Records |
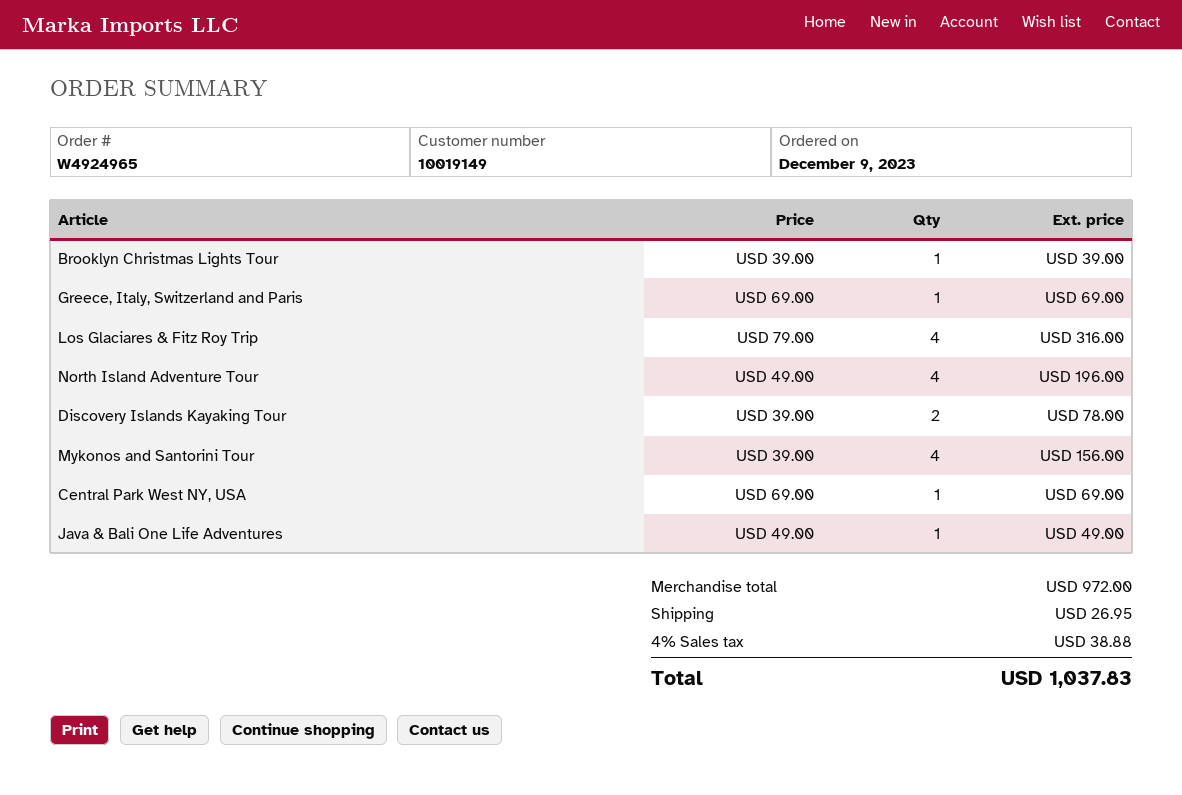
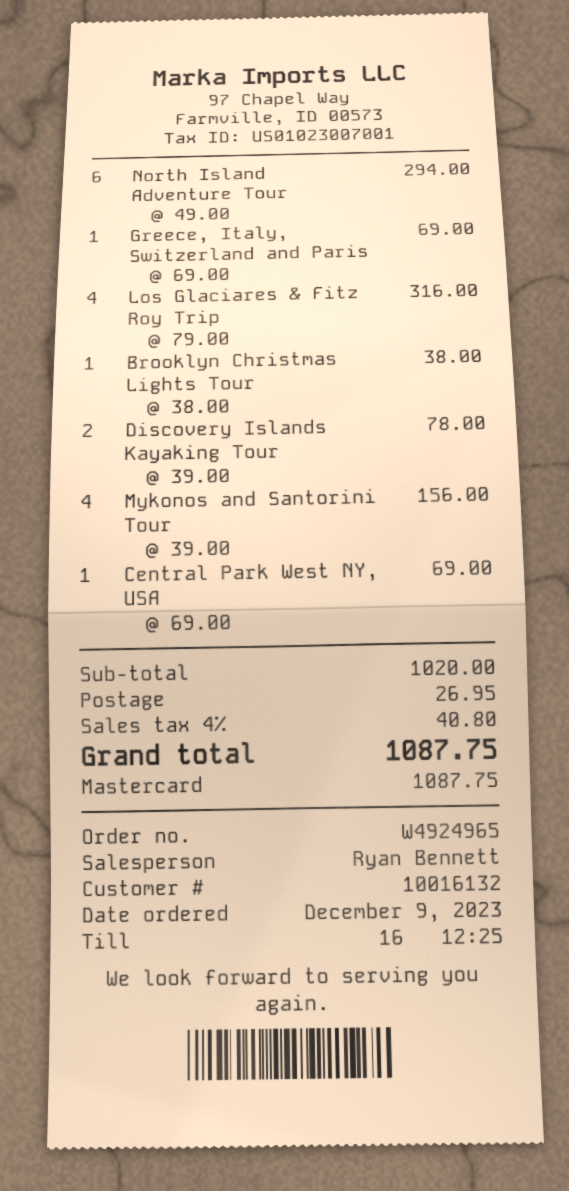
customer number: 10019149 -> 10016132
Brooklyn Christmas Lights Tour: 1 x 39.00 = 39.00 -> 1 x 38.00 = 38.00
North Island Adventure Tour: 4 x 49.00 = 196.00 -> 6 x 49.00 = 294.00
Java & Bali One Life Adventures: 1 x 49.00 = 49.00 -> none
subtotal: 972.00 -> 1020.00
tax: 4% = 38.88 -> 4% = 40.80
total: 1037.83 -> 1087.75

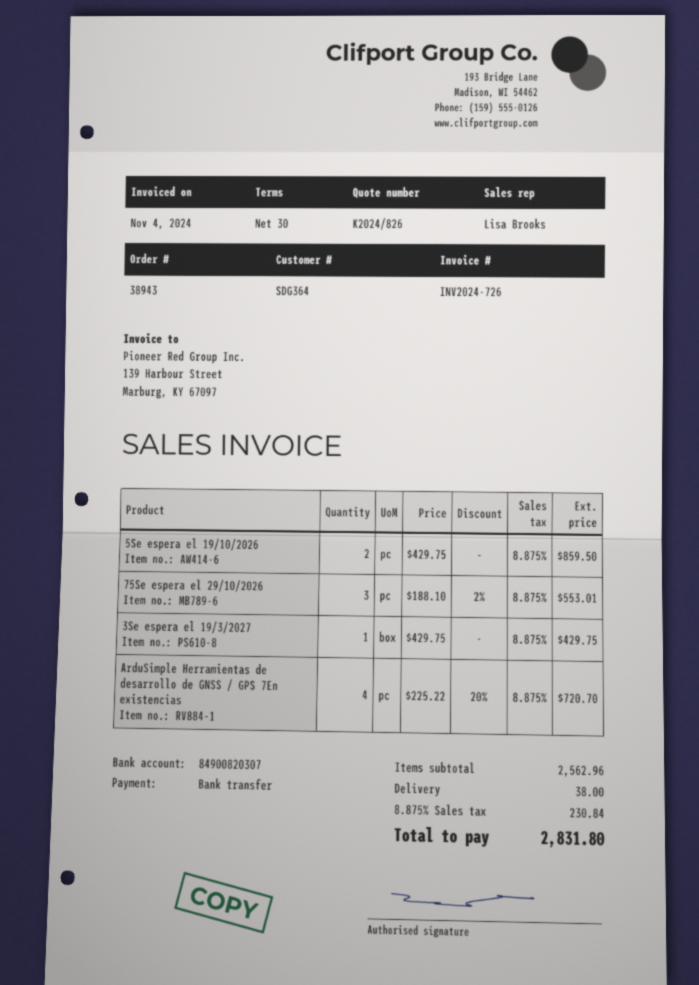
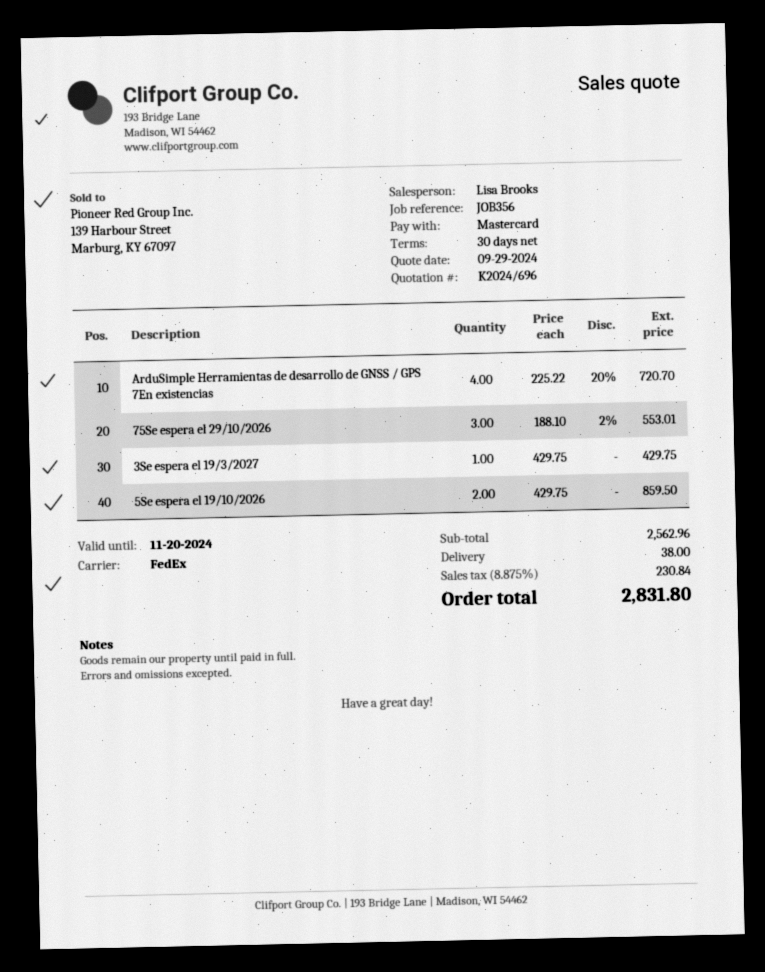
quote number: K2024/826 -> K2024/696
payment method: bank transfer -> Mastercard

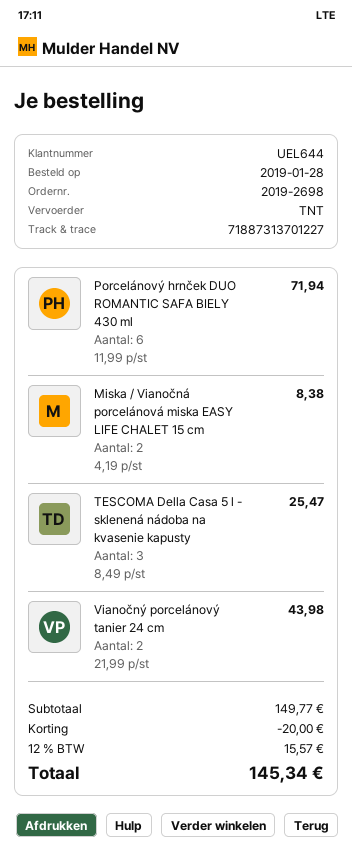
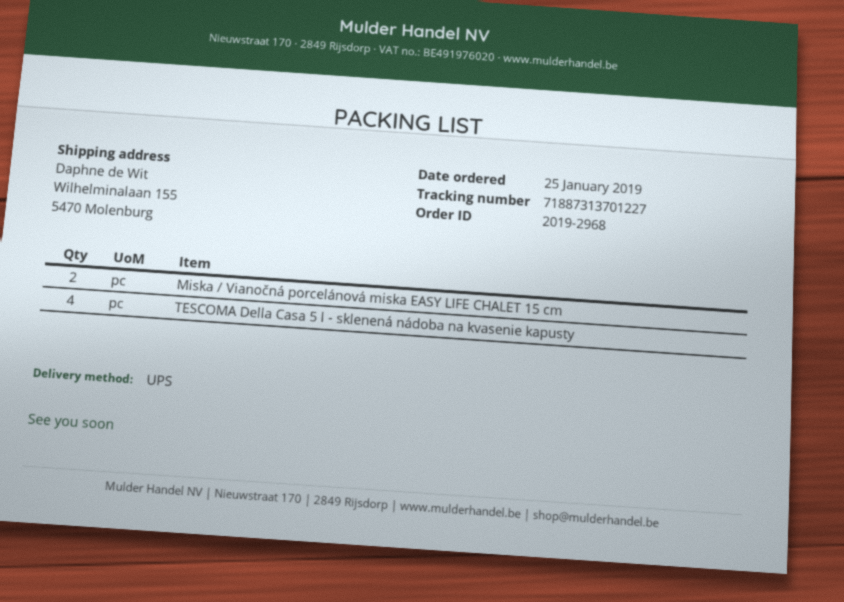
order number: 2019-2698 -> 2019-2968
order date: 2019-01-28 -> 2019-01-25
shipping method: TNT -> UPS
Porcelánový hrnček DUO ROMANTIC SAFA BIELY 430 ml: 6 -> none
TESCOMA Della Casa 5 l - sklenená nádoba na kvasenie kapusty: 3 -> 4
Vianočný porcelánový tanier 24 cm: 2 -> none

The problem | Would you copy out every line of the data above exactly, minus the pictures?

Response |
customer number: 10019149 -> 10016132
Brooklyn Christmas Lights Tour: 1 x 39.00 = 39.00 -> 1 x 38.00 = 38.00
North Island Adventure Tour: 4 x 49.00 = 196.00 -> 6 x 49.00 = 294.00
Java & Bali One Life Adventures: 1 x 49.00 = 49.00 -> none
subtotal: 972.00 -> 1020.00
tax: 4% = 38.88 -> 4% = 40.80
total: 1037.83 -> 1087.75

quote number: K2024/826 -> K2024/696
payment method: bank transfer -> Mastercard

order number: 2019-2698 -> 2019-2968
order date: 2019-01-28 -> 2019-01-25
shipping method: TNT -> UPS
Porcelánový hrnček DUO ROMANTIC SAFA BIELY 430 ml: 6 -> none
TESCOMA Della Casa 5 l - sklenená nádoba na kvasenie kapusty: 3 -> 4
Vianočný porcelánový tanier 24 cm: 2 -> none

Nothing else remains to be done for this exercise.